I boarded out four Animate Dead and one Mana Drain, and took in three Red Elemental Blasts and two Shatter (which was a mistake, but I thought he was playing Su-Chi and/or Black Vise).

Game two was also rather close. Lasse begins the game with a Flying Men. In his turn two he mutates it. I play an Abyss to get rid of the threat. He Orbs the Abyss and from there it is a bit more grindy. I manage to land a Trisk, which is Psionic Blasted more or less on sight. I Strip Mine his only red source, which keeps him from burning me too much, and then manage to play no less than two Trisks more, and at a defining moment I Unsummon his Dib to remove his blocker, just long enough so I am able to kill him with trisk beatdown and burn. I was at four life!


1-1, and I had already achieved my goal of using an Unsummon on an opponent’s creature at a defining moment.

Round 3: Tor Daniel Nielsen

On to round three then, where Tor was waiting. I had never met Tor before, and he did also mention that this was his first Old School Tournament, so it was not too surprising…

I had no idea what I was up against, but I kept a hand of Ball Lightning, two Unsummon, a Timetwister and three red mana-producing lands. After muliganing one, Tor leads with a Savannah Lions.

I Unsummon his Lion to Time Walk Tor. He plays it again along with a Black Vise – the aggro was on!
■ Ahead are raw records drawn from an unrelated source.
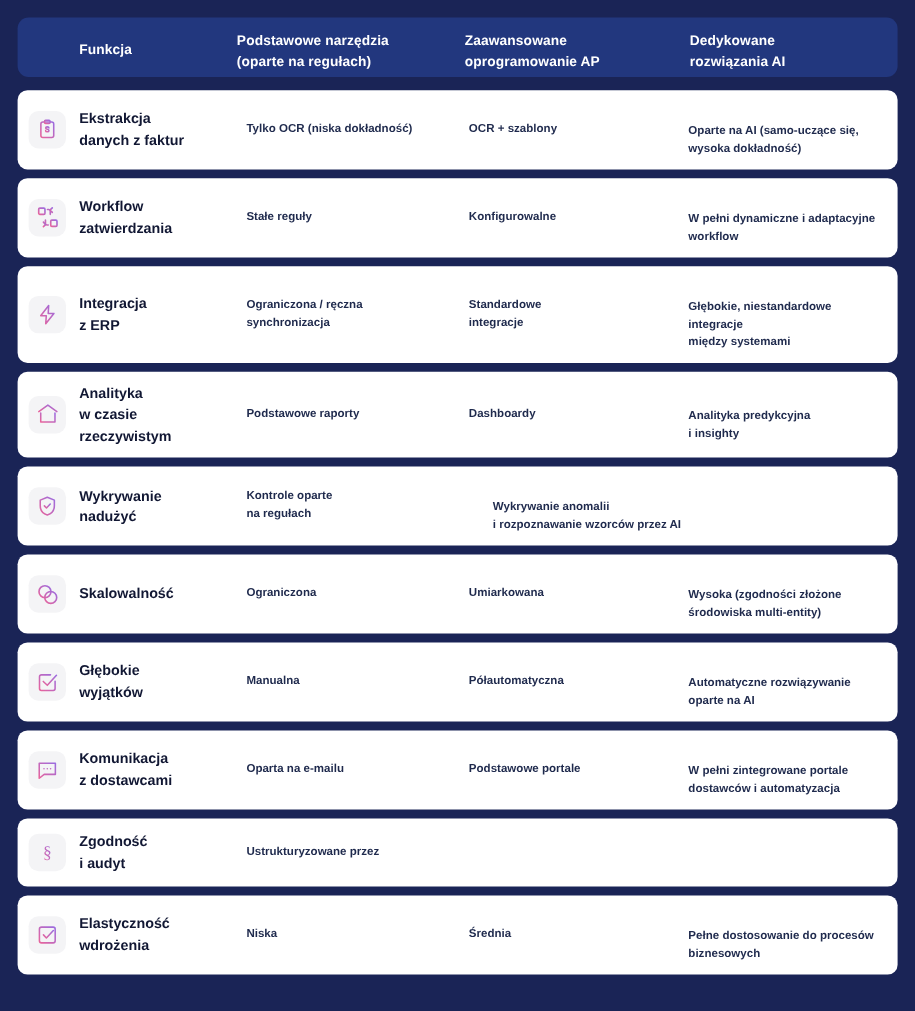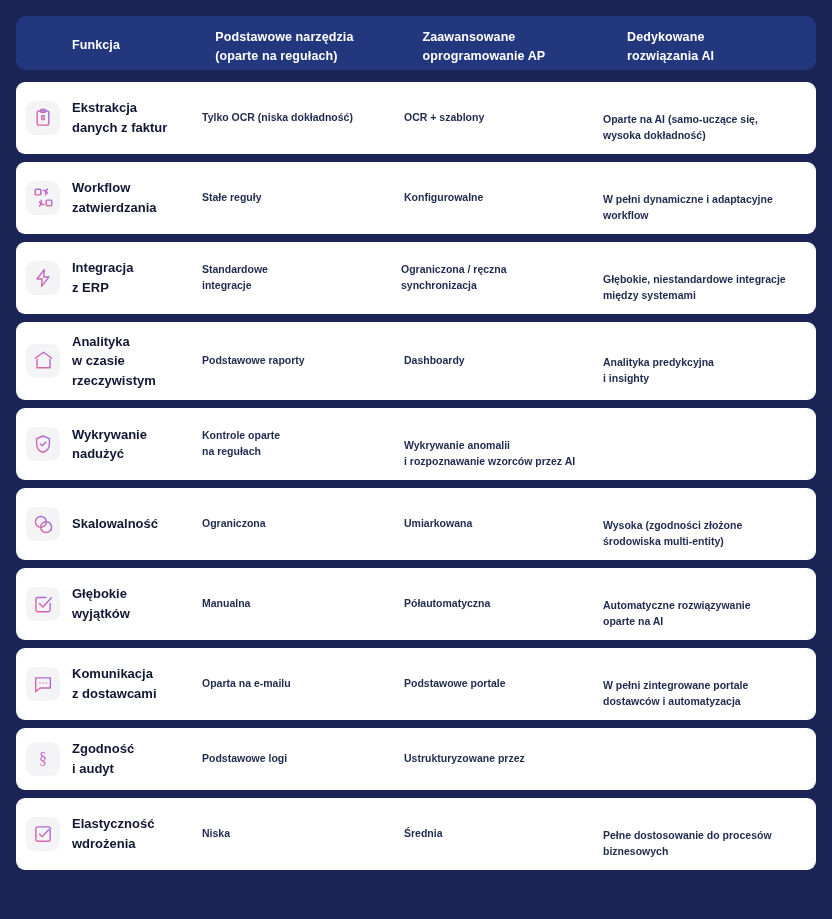--- a/index.html
+++ b/index.html
@@ -62,6 +62,7 @@
     border-radius: 9px;
     min-height: 62px;
     padding: 10px 0;
+    gap: 22px;
   }
 
   .row-feature {

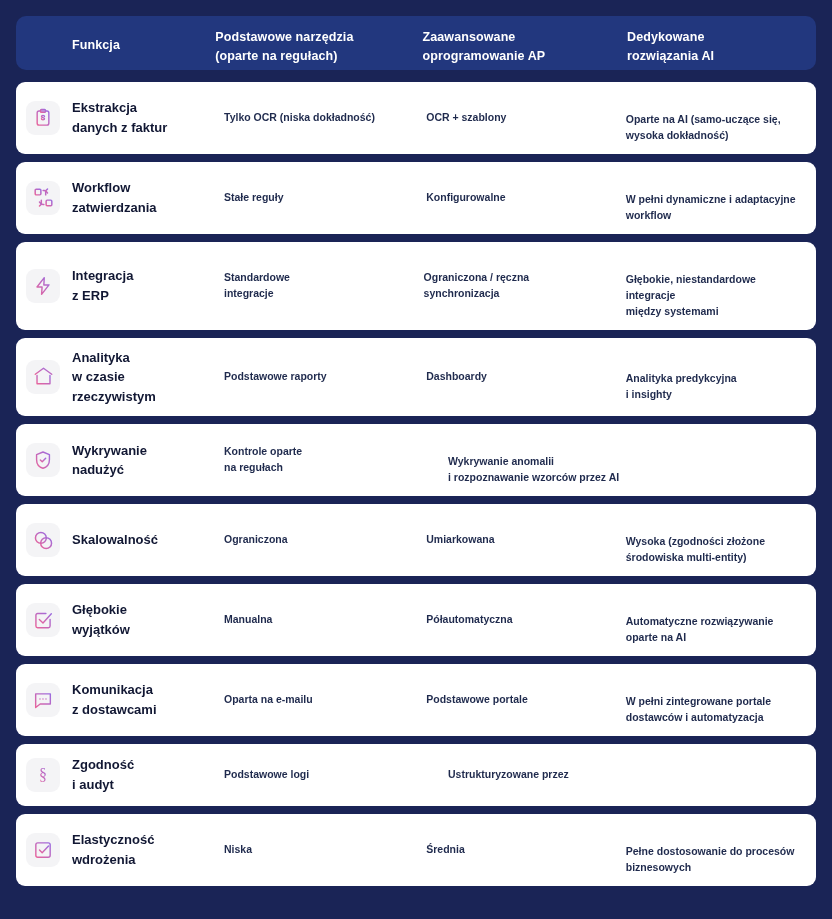--- a/index.html
+++ b/index.html
@@ -191,10 +191,10 @@
           <div class="feature-label">Integracja
 z ERP</div>
         </div>
+        <div class="cell col-basic">Ograniczona / ręczna
+synchronizacja</div>
         <div class="cell col-adv">Standardowe
 integracje</div>
-        <div class="cell col-basic">Ograniczona / ręczna
-synchronizacja</div>
         <div class="cell col-ai">Głębokie, niestandardowe integracje
 między systemami</div>
       </div>

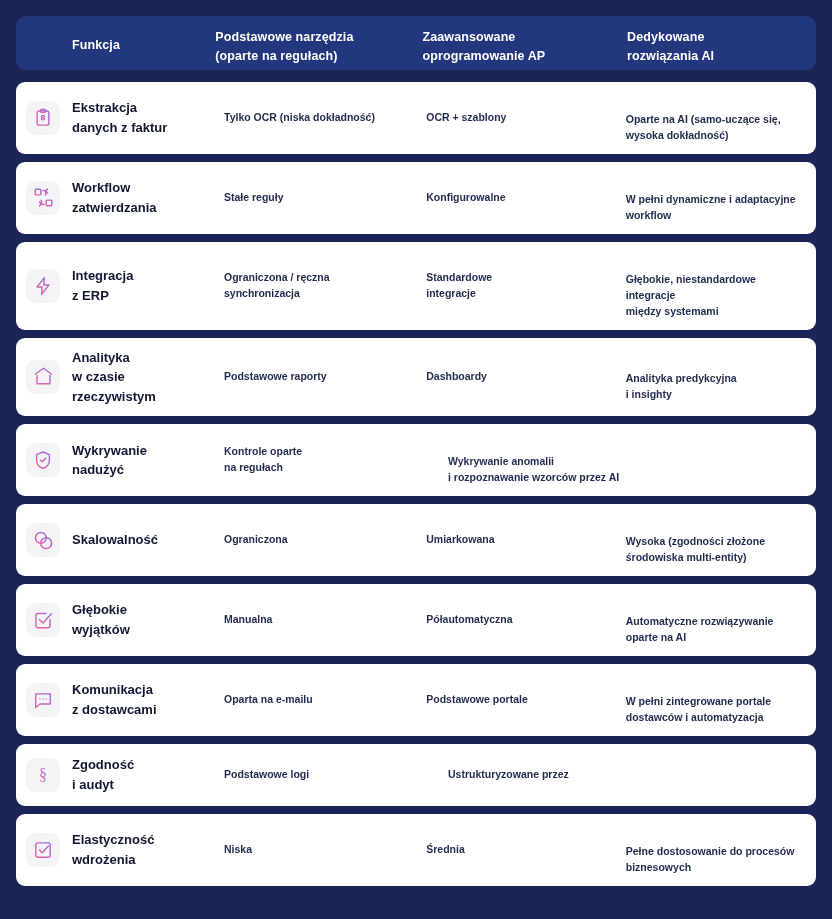--- a/index.html
+++ b/index.html
@@ -329,7 +329,6 @@
           <div class="feature-label">Zgodność
 i audyt</div>
         </div>
-        <div class="cell col-basic">Podstawowe logi</div>
         <div class="cell col-adv">Ustrukturyzowane przez</div>
       </div>
       <div class="row">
I play a helluva lot of evil cards, with The Abyss, Library of Alexandria and Su-Chi among them, and then play my Timetwister:

Tor mana-screws completely – even after the Timetwister – and I am very free to play a lot of great cards, not least the Ball Lightning twice.

I was still very unsure what I was up against because Tor had basically only played Savannah Lions, Black Vise and a Bolt. I boarded one Earthquake in instead of a single Animate Dead.

In game two both of us mulligans, making Tors turn one Black Vise a bit worse. I play turn two Ball Lightning (Mox Ruby is CRAZY in this deck), but lack black mana to play my Animate and my Abyss. It is okay, I guess. I land a Trisk turn three, Tor plays Tax – which was somewhat surprising, but he was actually playing TaxEdge! Who would have known?! He then plays Wheel to refill his hand and find a combo piece more, but alas: He bricks, while I find a Time Walk, a Su-Chi, a Bolt, an Animate Dead and a Black Lotus. I then continued to remove the last 10 life Tor had.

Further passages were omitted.